I live in California, and like many states in the U.S., we have a referendum system that allows voters to put legislation onto the ballots and vote for it, bypassing the state legislature. On the surface this sounds great - direct power from the people, for the people, right? In practice, it means that many pieces of legislation get passed because they sound good to the public but make very little sense, are unenforceable or would require a wide range of inoffensive activities to become crimes, laws get passed that drain the public treasury for very little gain, or laws get passed that are struck down immediately (often in costly legal battles) because they clearly violate the federal or state constitution and therefore should never have been passed (and initiatives favored by both the political right and left do these things with what appears to be equal resolve and gusto, so don't go blaming the other side, your side is also at fault). Likewise, everytime I see someone who is swayed by cries of "activist judges" I know that I am looking at someone who doesn't remember high school history/civics and who therefore is being taken advantage of by political opportunists.

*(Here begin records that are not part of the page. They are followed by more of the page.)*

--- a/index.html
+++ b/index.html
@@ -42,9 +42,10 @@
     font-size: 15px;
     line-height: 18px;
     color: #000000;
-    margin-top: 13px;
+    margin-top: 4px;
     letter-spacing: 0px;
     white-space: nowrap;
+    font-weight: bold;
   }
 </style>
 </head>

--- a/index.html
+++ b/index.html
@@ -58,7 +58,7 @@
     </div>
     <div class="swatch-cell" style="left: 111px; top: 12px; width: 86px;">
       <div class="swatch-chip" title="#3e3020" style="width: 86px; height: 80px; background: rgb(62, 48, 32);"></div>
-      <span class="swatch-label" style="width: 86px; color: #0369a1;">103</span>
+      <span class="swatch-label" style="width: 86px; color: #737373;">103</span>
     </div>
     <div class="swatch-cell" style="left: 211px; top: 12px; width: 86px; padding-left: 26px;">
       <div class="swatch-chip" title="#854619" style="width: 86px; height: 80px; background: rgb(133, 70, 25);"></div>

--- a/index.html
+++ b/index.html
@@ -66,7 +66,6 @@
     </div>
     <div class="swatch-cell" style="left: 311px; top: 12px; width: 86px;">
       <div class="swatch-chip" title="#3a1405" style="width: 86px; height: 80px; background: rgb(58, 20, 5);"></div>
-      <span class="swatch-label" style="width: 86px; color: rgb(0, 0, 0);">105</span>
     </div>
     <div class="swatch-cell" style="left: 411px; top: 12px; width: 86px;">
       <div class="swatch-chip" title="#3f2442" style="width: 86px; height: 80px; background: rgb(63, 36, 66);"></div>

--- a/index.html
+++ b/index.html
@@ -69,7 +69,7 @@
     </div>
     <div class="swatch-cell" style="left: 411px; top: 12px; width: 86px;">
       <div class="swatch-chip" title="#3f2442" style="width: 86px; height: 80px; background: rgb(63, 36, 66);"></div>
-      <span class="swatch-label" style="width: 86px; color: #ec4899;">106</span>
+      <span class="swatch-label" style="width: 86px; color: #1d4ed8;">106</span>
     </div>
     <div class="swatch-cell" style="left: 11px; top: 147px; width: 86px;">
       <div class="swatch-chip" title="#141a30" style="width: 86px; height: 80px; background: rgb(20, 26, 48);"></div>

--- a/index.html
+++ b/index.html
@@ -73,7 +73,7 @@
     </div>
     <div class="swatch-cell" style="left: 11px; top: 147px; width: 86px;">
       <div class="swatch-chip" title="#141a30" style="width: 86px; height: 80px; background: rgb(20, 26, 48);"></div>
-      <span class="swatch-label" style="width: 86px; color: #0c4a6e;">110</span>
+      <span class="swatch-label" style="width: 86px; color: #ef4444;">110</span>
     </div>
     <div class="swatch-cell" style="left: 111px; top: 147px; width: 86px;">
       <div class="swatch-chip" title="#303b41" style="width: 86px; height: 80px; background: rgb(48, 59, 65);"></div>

Here's the thing - if voters were generally more aware of what the constitution actually says (and right now I know that both Occupy people and Tea Party people are nodding their heads while dellusionaly believing that their take on the constitution is the only valid one...and both are wrong), then laws violating it (and wasting resources as a result) wouldn't get passed. If voters had a better idea of history, then they would know where to look in trying to figure out whether a proposed piece of legislation was likely to do what it said (after all, most of these measures have been, in some form or another, tried somewhere before). In short, knowing some basic civics lessons and retaining at least a broad outline of history (allowing for a small bit of research when necessary) would make us better voters.

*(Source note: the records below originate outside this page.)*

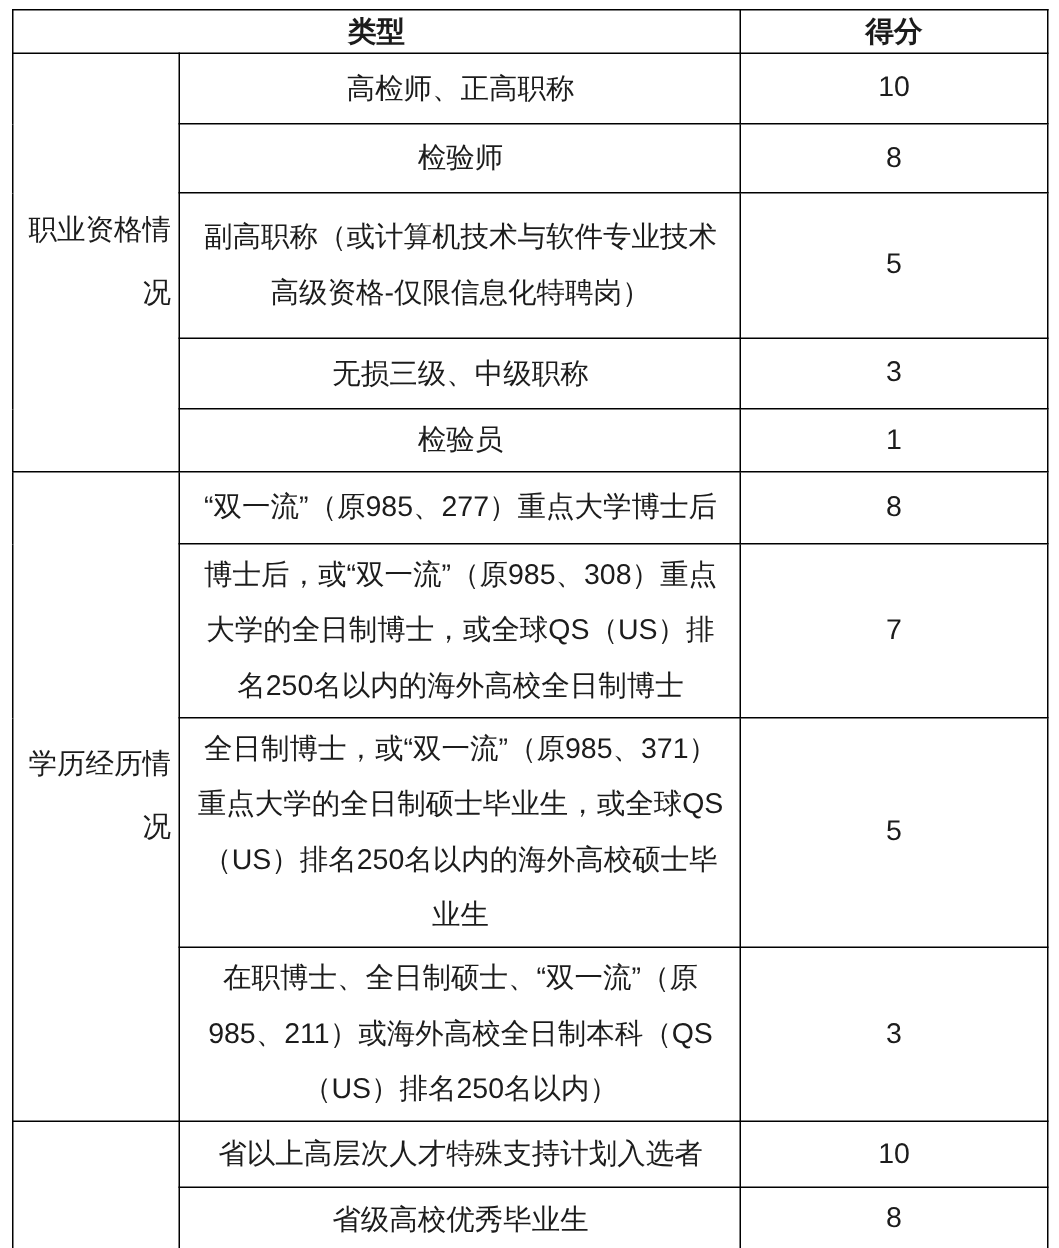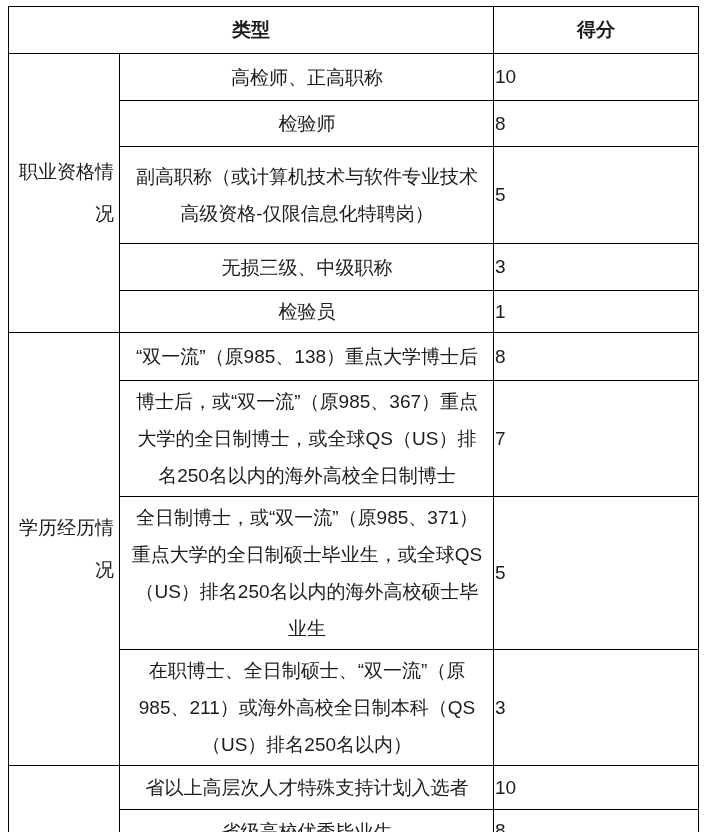--- a/index.html
+++ b/index.html
@@ -63,7 +63,7 @@
       <col style="width:205px">
     </colgroup>
     <thead>
-      <tr style="height:47px">
+      <tr style="height:29px">
         <th class="hdr" colspan="2">类型</th>
         <th class="hdr">得分</th>
       </tr>

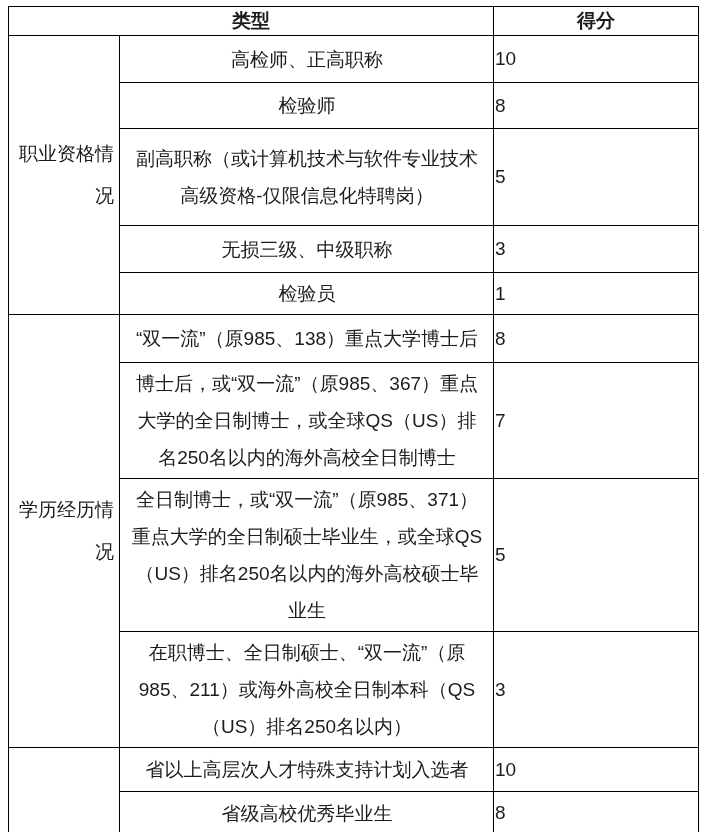--- a/index.html
+++ b/index.html
@@ -49,6 +49,7 @@
     font-weight: normal;
   }
   td.score {
+    text-align: center;
     line-height: 24px;
   }
 </style>

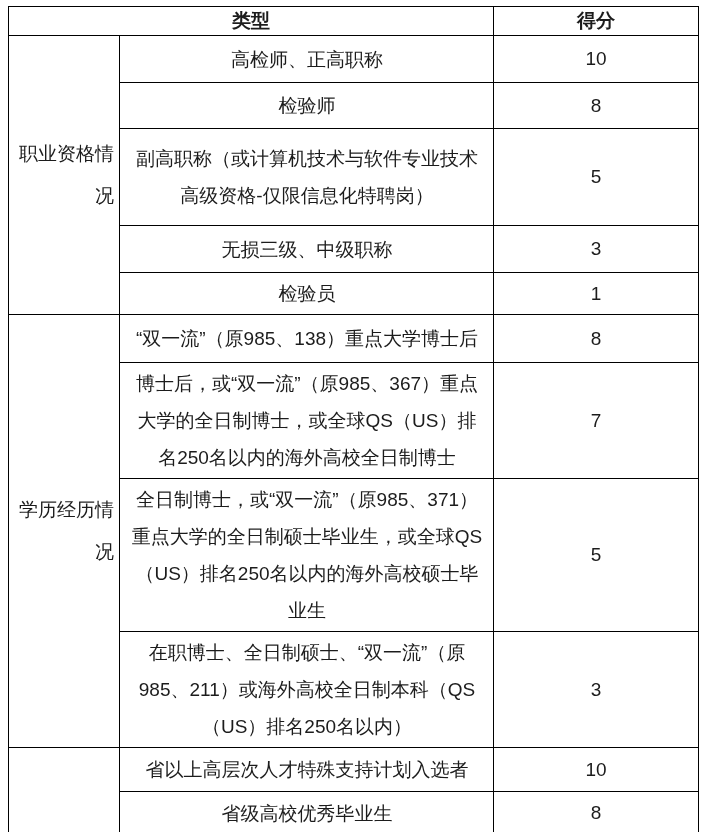--- a/index.html
+++ b/index.html
@@ -95,7 +95,7 @@
 
       <tr style="height:48px">
         <td class="group-label" rowspan="4">学历经历情况</td>
-        <td class="desc">“双一流”（原985、138）重点大学博士后</td>
+        <td class="desc">“双一流”（原985、277）重点大学博士后</td>
         <td class="score">8</td>
       </tr>
       <tr style="height:106px">

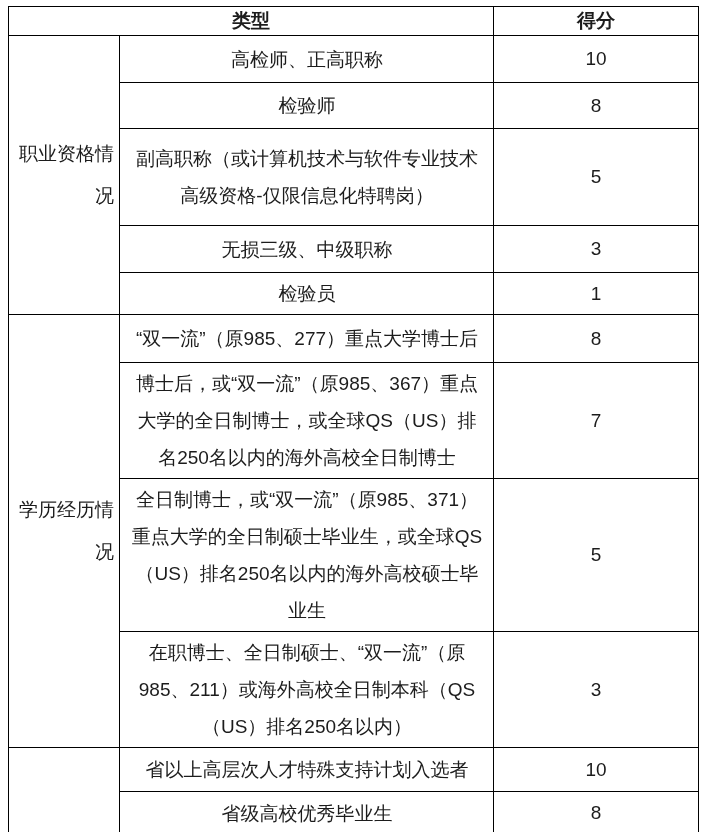--- a/index.html
+++ b/index.html
@@ -99,7 +99,7 @@
         <td class="score">8</td>
       </tr>
       <tr style="height:106px">
-        <td class="desc">博士后，或“双一流”（原985、367）重点大学的全日制博士，或全球QS（US）排名250名以内的海外高校全日制博士</td>
+        <td class="desc">博士后，或“双一流”（原985、308）重点大学的全日制博士，或全球QS（US）排名250名以内的海外高校全日制博士</td>
         <td class="score">7</td>
       </tr>
       <tr style="height:150px">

The same sorts of things can be drawn from high-school level biology, physics, chemistry, even classes such as literature, art, and music. There is information and skills that can be gleaned from these classes which will help you to avoid getting ripped off, which will help you to avoid making stupid choices in the voting booth, which will help you to deal with many day-to-day matters. But, here's the catch, you have to come to the realization that "I don't need that after high school" is the battle cry of the imbecile. It's justification for laziness, not a show of wisdom or worldliness.
3 comments:
You may want to redo this sentence, "Leaving aside the very real fact that, now that we don't live in a society where ... young women aren't usually married and pregnant at 19,..."
Other than that, great!
I am so tired of people seeming to be proud of their ignorance (and wanting to elect people just like them) that I can hardly stand it. They reject science, they reject informed opinion with no rational basis for the rejection, and then they run around screaming about how "exceptional" the US is. Well, we're getting there... for some of the wrong reasons, unfortunately.
And yes, this pushed buttons for me.
Ahh, yes. Thanks for the correction.
The habits of thinking discovered in school are often the good bits, rather than the actual stuff you developed them to deal with (like you say, learning to cope with statistics rather than being able to use regression). A bit like exercise - there are few jobs that involve lifting kettle bells, but doing it is still good for you. The most useful and practical subject I studied in school turned out to be Latin, I now think.